Um Gesetzmäßigkeiten aus dem Empfehlungsmarketing zu beschreiben, reichen völlig eindeutige und verständliche Sätze. Dies gilt auch, wenn die Frage beantwortet wird: “Was ist mit “Offenem Volumen” gemeint?” Das Multi-Level-Marketing kennt seiner Bezeichnung nach mehrere Ebenen, über die hinweg geworben bzw. vermarktet wird. Auf diesen Ebenen befinden sich verschiedenrangige Vertriebspartner eines Herstellers. Jedoch kann man in diesem Netzwerk (daher der Name Network Marketing) “Abteilungen” feststellen, die für sich selbst jeweils einen bestimmten Umsatzbetrag ergeben.
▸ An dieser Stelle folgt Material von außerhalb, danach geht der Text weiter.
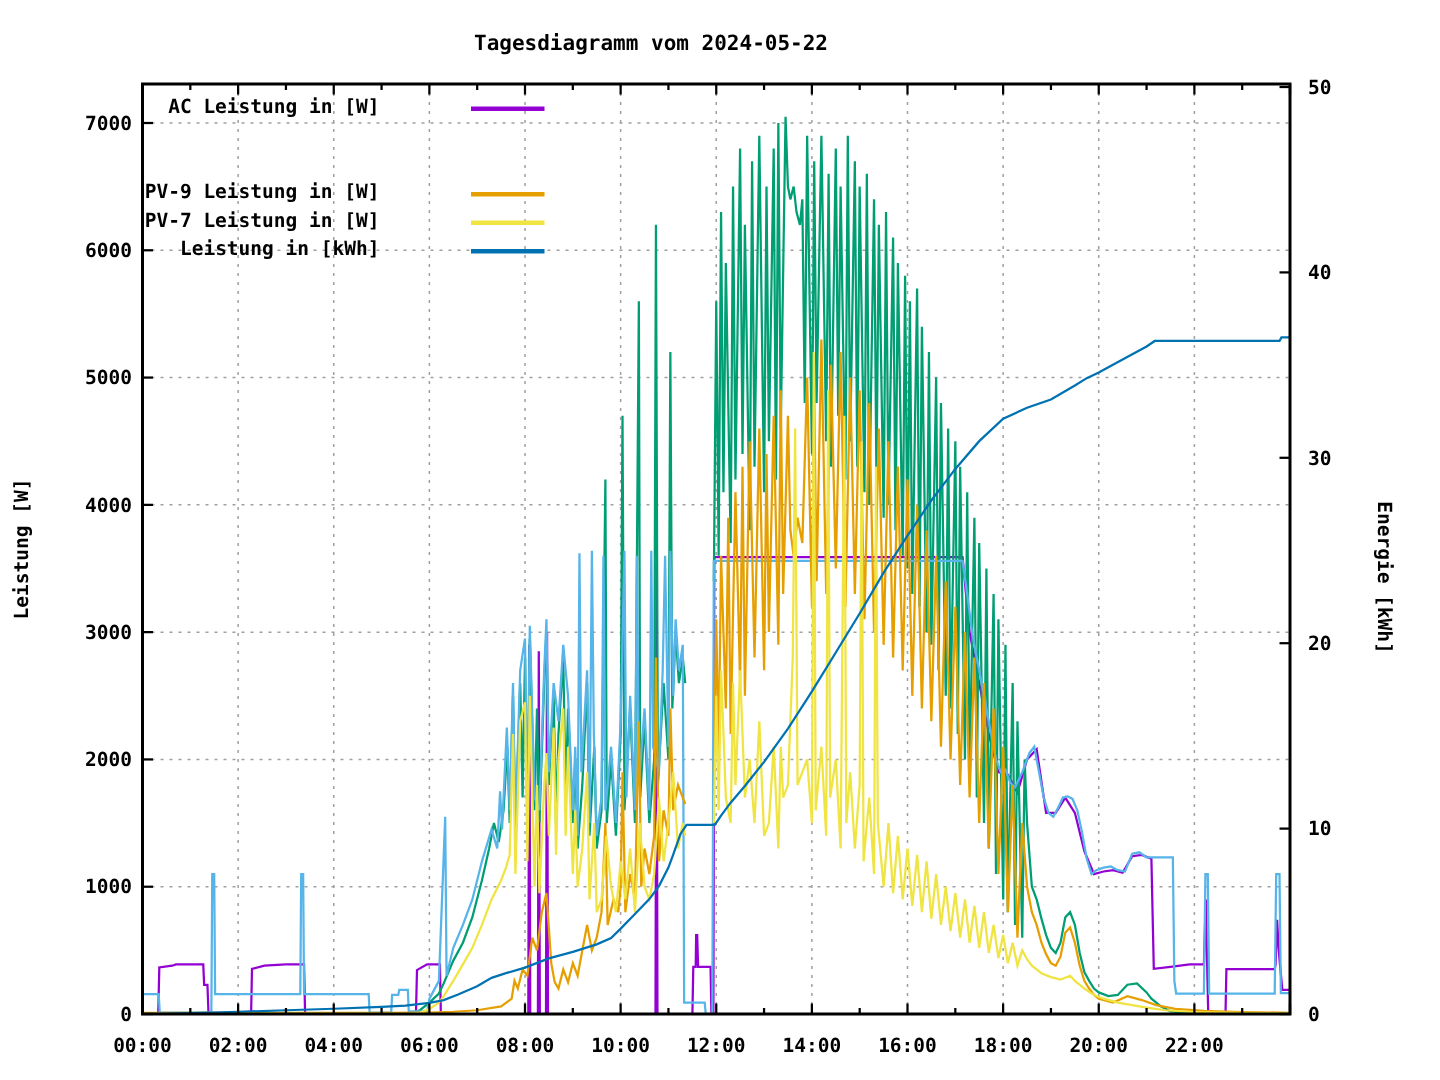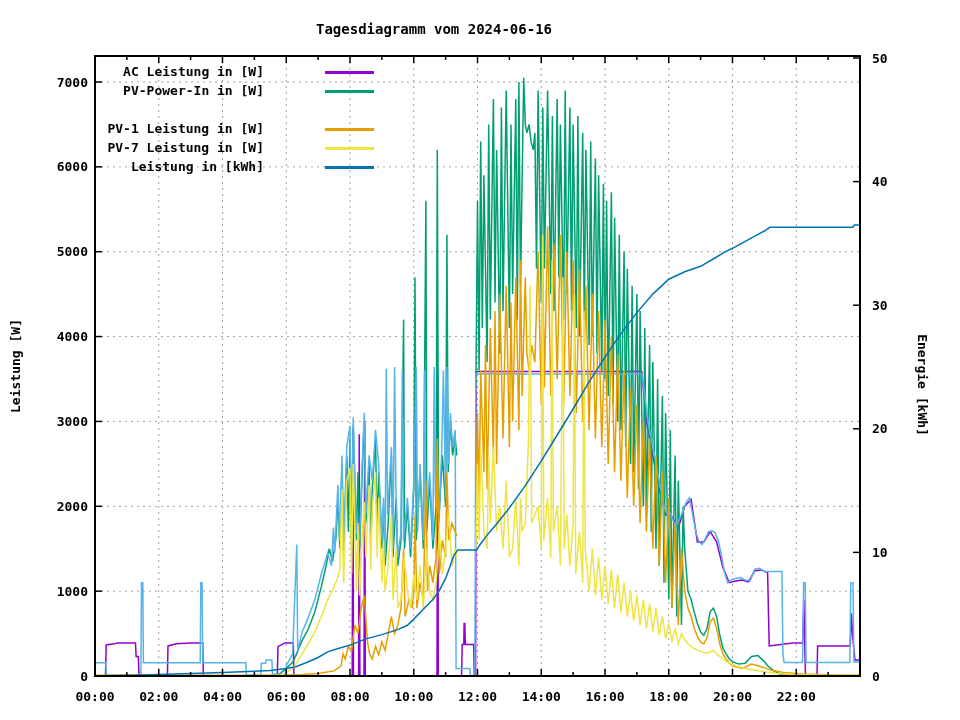--- a/index.html
+++ b/index.html
@@ -148,7 +148,7 @@
       <text x="872" y="62.5" text-anchor="start">50</text>
     </svg>
 
-  <div class="chart-title">Tagesdiagramm vom 2024-06-16</div>
+  <div class="chart-title">Tagesdiagramm vom 2024-05-22</div>
 
   <div class="ylab ylab-left">Leistung [W]</div>
   <div class="ylab ylab-right">Energie [kWh]</div>

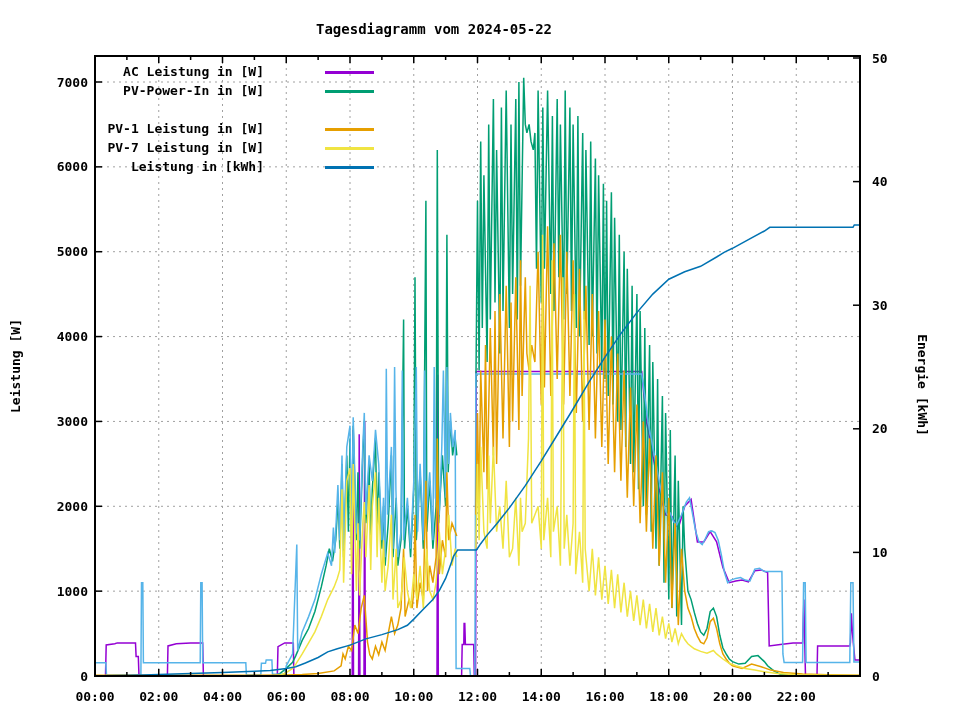--- a/index.html
+++ b/index.html
@@ -8,7 +8,7 @@
   .chart-wrap svg{position:absolute;left:0;top:0;}
   .chart-title{position:absolute;left:434px;top:21px;transform:translateX(-50%);
     font-size:14px;font-weight:bold;white-space:nowrap;}
-  .legend{position:absolute;left:12px;top:0;width:420px;height:200px;}
+  .legend{position:absolute;left:1px;top:0;width:420px;height:200px;}
   .legend-row{position:absolute;left:0;height:18px;width:420px;}
   .legend-label{position:absolute;left:0;top:0;width:252px;text-align:right;
     font-size:13px;font-weight:bold;line-height:18px;white-space:pre;}

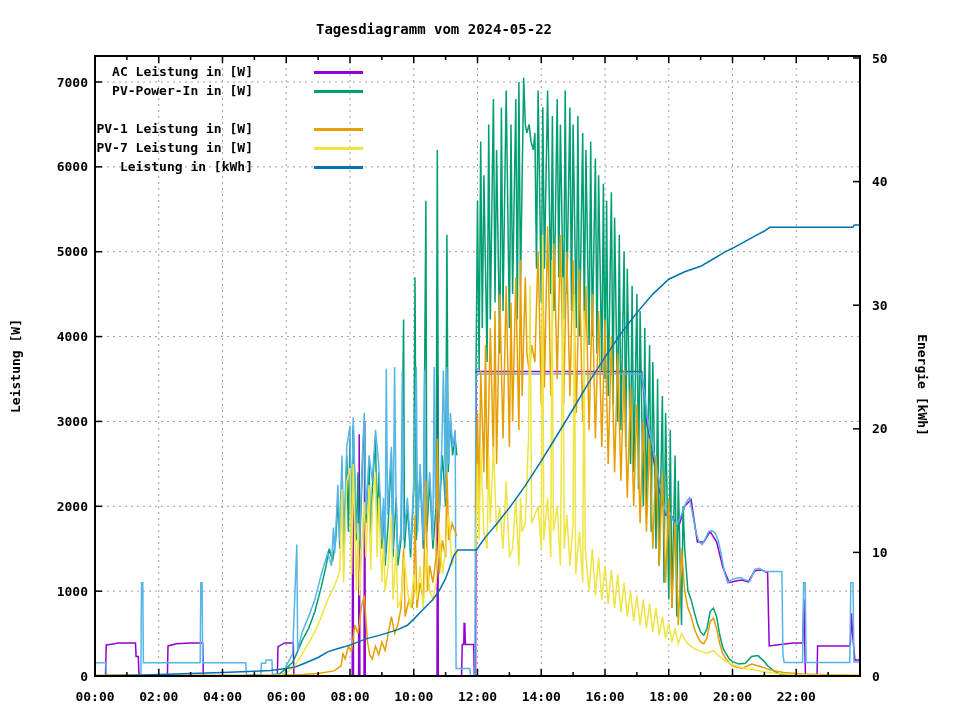--- a/index.html
+++ b/index.html
@@ -158,10 +158,6 @@
       <span class="legend-label">AC Leistung in [W]</span>
       <span class="legend-line" style="background: rgb(148, 0, 211);"></span>
     </div>
-    <div class="legend-row" style="top:82px">
-      <span class="legend-label">PV-Power-In in [W]</span>
-      <span class="legend-line" style="background: rgb(0, 158, 115);"></span>
-    </div>
     <div class="legend-row" style="top:120px">
       <span class="legend-label">PV-1 Leistung in [W]</span>
       <span class="legend-line" style="background: rgb(230, 159, 0);"></span>

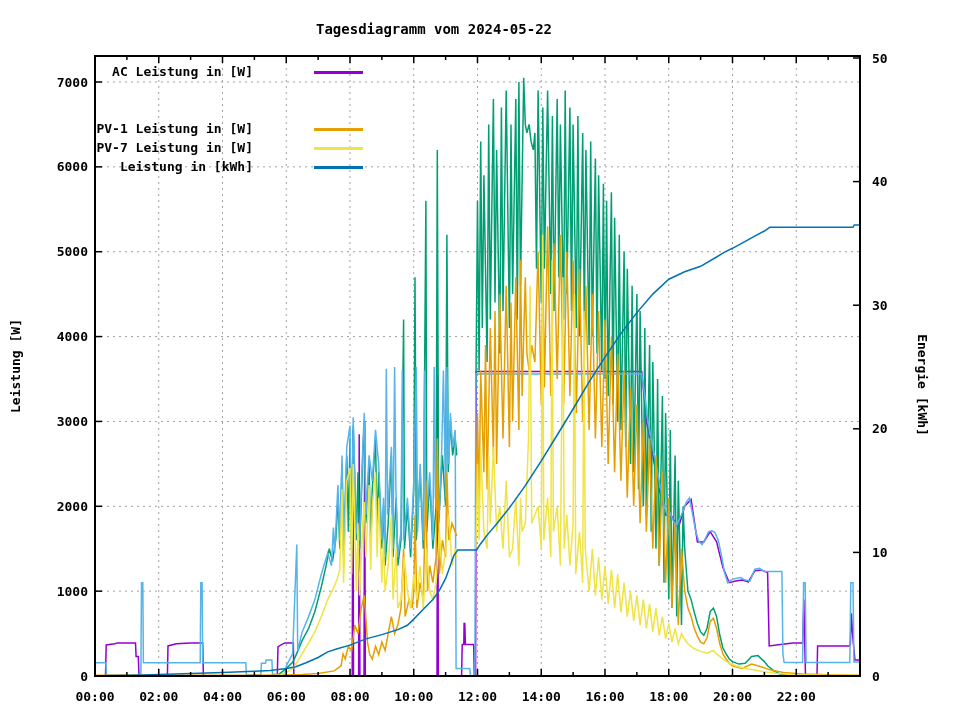--- a/index.html
+++ b/index.html
@@ -159,7 +159,7 @@
       <span class="legend-line" style="background: rgb(148, 0, 211);"></span>
     </div>
     <div class="legend-row" style="top:120px">
-      <span class="legend-label">PV-1 Leistung in [W]</span>
+      <span class="legend-label">PV-9 Leistung in [W]</span>
       <span class="legend-line" style="background: rgb(230, 159, 0);"></span>
     </div>
     <div class="legend-row" style="top:139px">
Genau an dieser Stelle setzt die Bezeichnung “Offenes Volumen” als sprachliches Symbol für einen Geldbetrag an, der nur in einer Gruppe erwirtschaftet werden kann. Nämlich gemeint sind wahlweise die folgenden Zusammenhänge:
(a) Wie hoch ist der Umsatz, der einem “qualifizierten” Vertriebspartner zugeordnet werden kann? Welchen Betrag “spielen” die ihm zugeordneten nicht qualifizierten Vertriebspartner innerhalb eines bestimmten Zeitraumes ein?
(b) Was für ein Umsatzvolumen erzielt die Gruppe, die aus Vertriebspartnern sowie Kunden besteht, mit ein- und derselben Managerbindung?
(c) Wie hoch ist genau das Umsatzvolumen, von welchem ein Manager Differenzbonus erhält? Dies wird nach österreichischem Gebrauch der Sprache auch mit dem Begriff des “Restvolumens” angedeutet.
Pay-Line ist ein Begriff aus dem Empfehlungsmarketing. Das Multi-Level-Marketing kennt seinem Begriff nach zahlreiche Stufen, über die hinweg vermarktet bzw. geworben wird. Auf diesen Stufen befinden sich mit unterschiedlichem Rang zählende Vertriebspartner eines Herstellers. Jedoch kann in diesem Netzwerk (deshalb der Begriff Network Marketing) von “hierarchischen” (das heißt von oben nach unten verlaufenden) Zahlungs-Linien (eben: “Pay”-Lines) die Rede sein.
Von “Linien” ist die Rede, die die Provisionszahlungen eines Vertriebspartners logisch begründen. D. h.: Wie viele Ebenen sind im Vergütungsplan vorgesehen? (So “lang” kann die “Pay”-Line gedacht werden.) Wie viel Umsatz ergeben alle Verkäufe, die vom Vertriebspartner selbst und von den ihm untergeordneten Verkäufern getätigt werden (s. “Offenes Volumen”).
Die untergeordneten Verkäufer wiederum bestehen nicht nur aus jenen, die der Vertriebspartner selbst angeworben hat, sondern es ist hier auch die Rede von den nachgeordneten, nämlich denen, die wiederum durch die Verkäufer angeworben wurden (s. “Downline”). Die “Pay”-Line bezeichnet somit einen Geldfluss, der (“von unten nach oben kommend”) über mehrere “Generationen” hinweg den Vertriebspartner (die “Abteilungsspitze” erreicht).